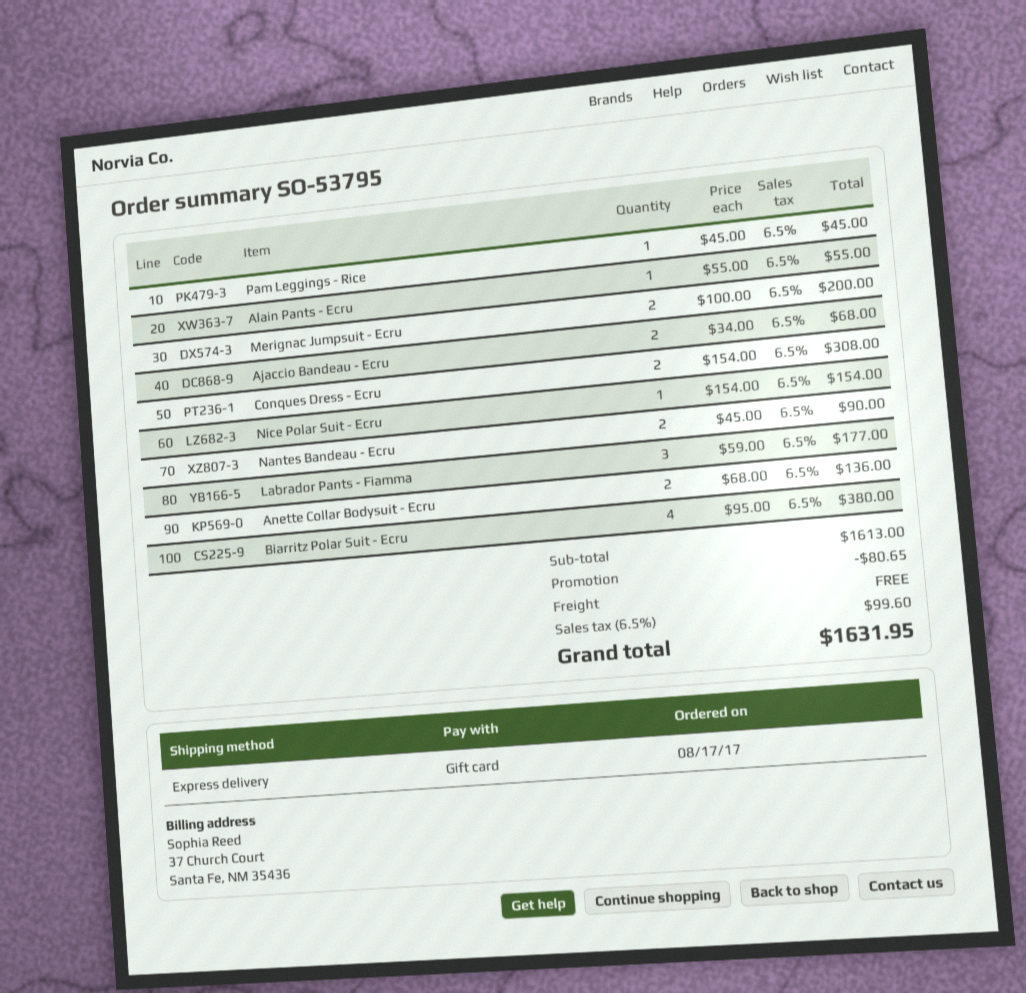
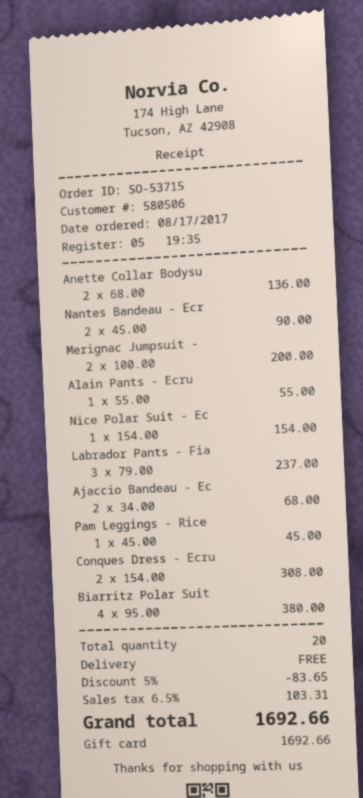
order number: SO-53795 -> SO-53715
Labrador Pants - Fiamma: 3 x 59.00 = 177.00 -> 3 x 79.00 = 237.00
discount: 80.65 -> 83.65
tax: 6.5% = 99.60 -> 6.5% = 103.31
total: 1631.95 -> 1692.66

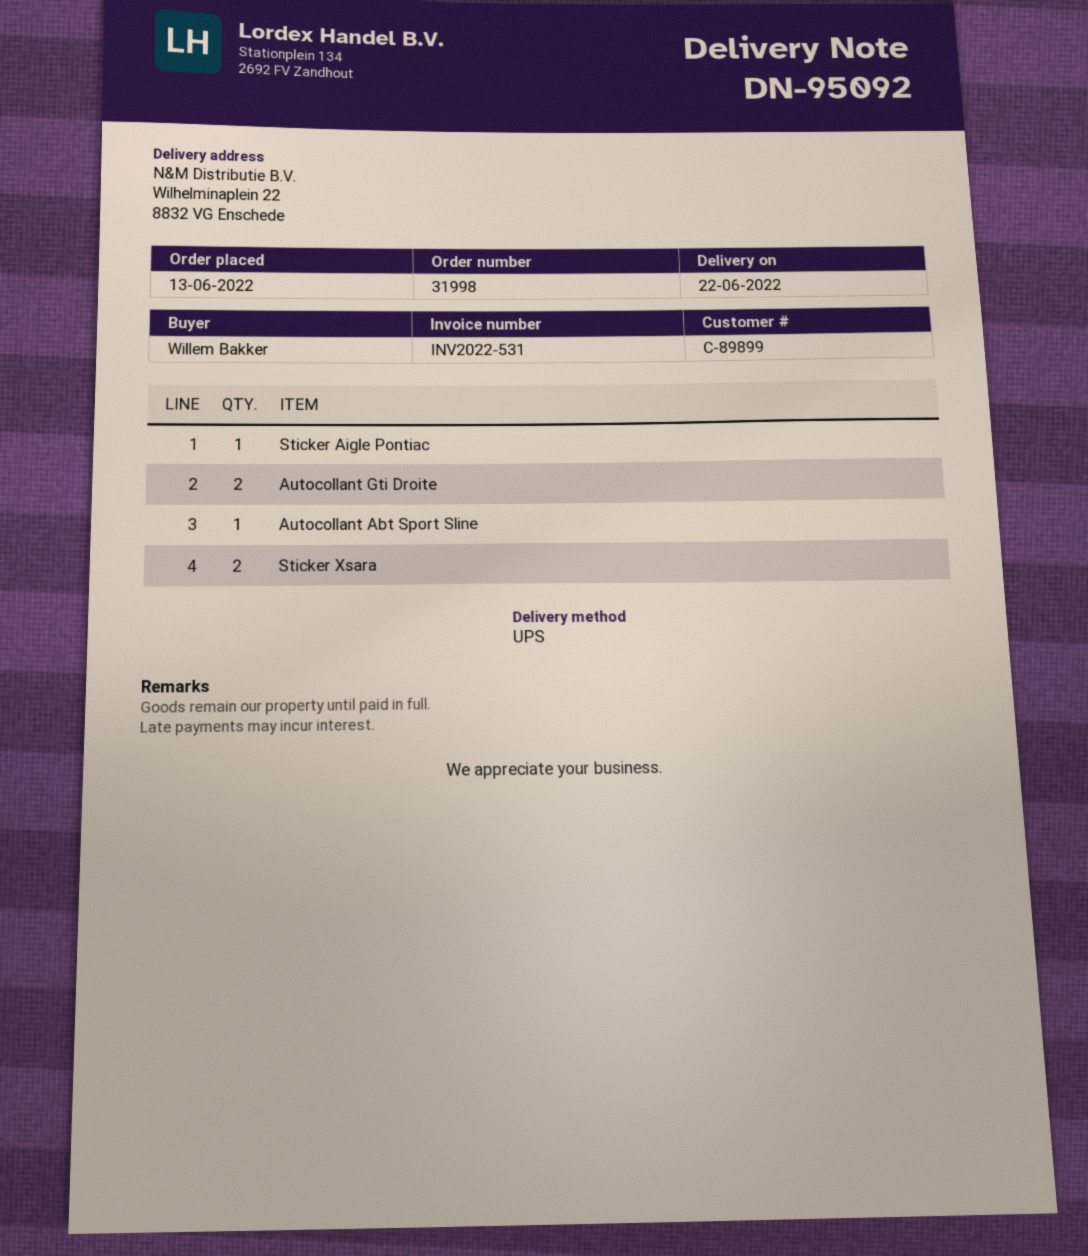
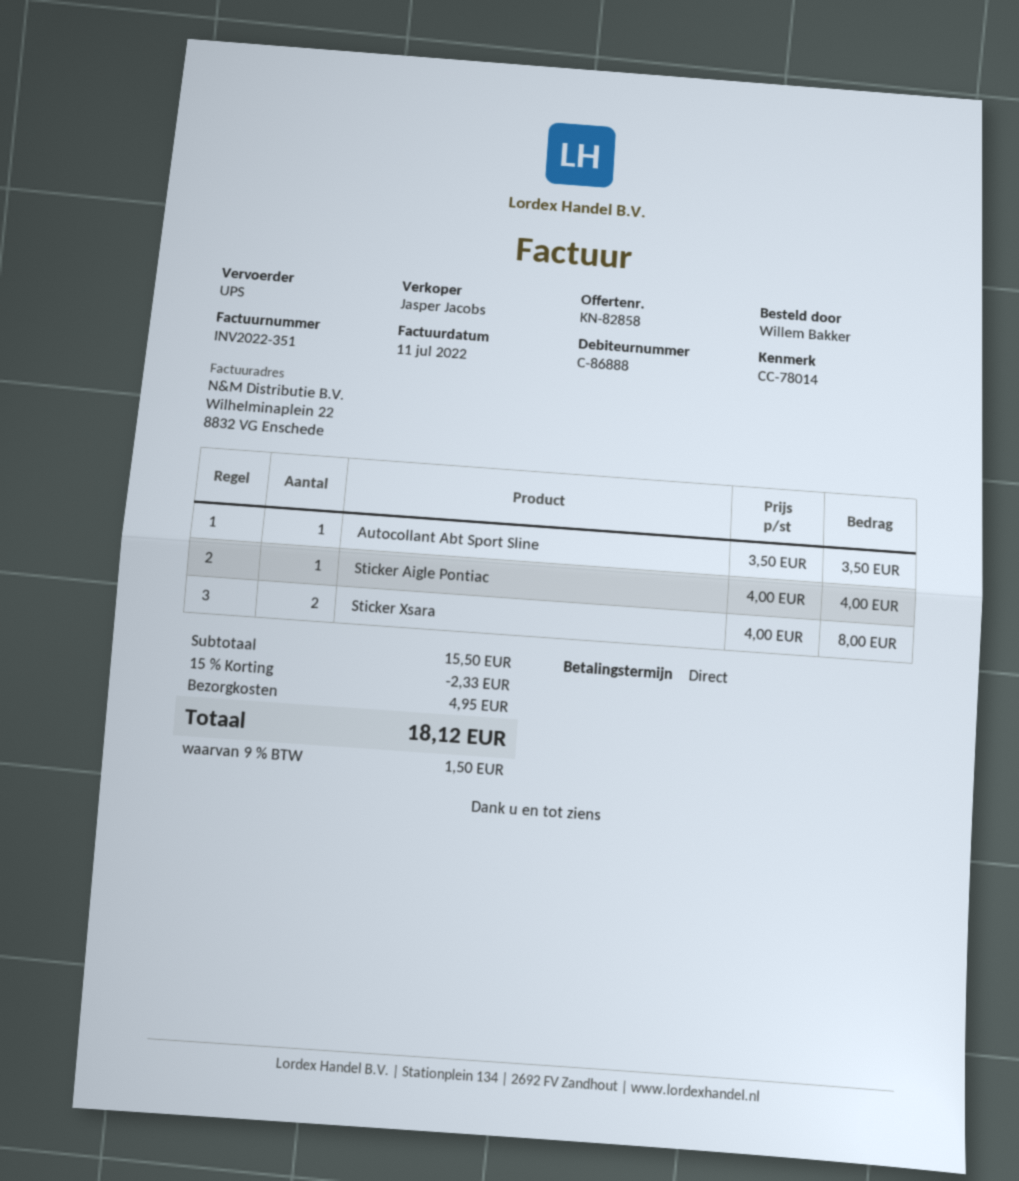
invoice number: INV2022-531 -> INV2022-351
customer number: C-89899 -> C-86888
Autocollant Gti Droite: 2 -> none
◆ ◆ ◆ ◆ ◆ ◆ ◆
* REQUIREMENT: Your answer should be every line above, written out exactly, with no pictures.

* ANSWER SECTION:
order number: SO-53795 -> SO-53715
Labrador Pants - Fiamma: 3 x 59.00 = 177.00 -> 3 x 79.00 = 237.00
discount: 80.65 -> 83.65
tax: 6.5% = 99.60 -> 6.5% = 103.31
total: 1631.95 -> 1692.66

invoice number: INV2022-531 -> INV2022-351
customer number: C-89899 -> C-86888
Autocollant Gti Droite: 2 -> none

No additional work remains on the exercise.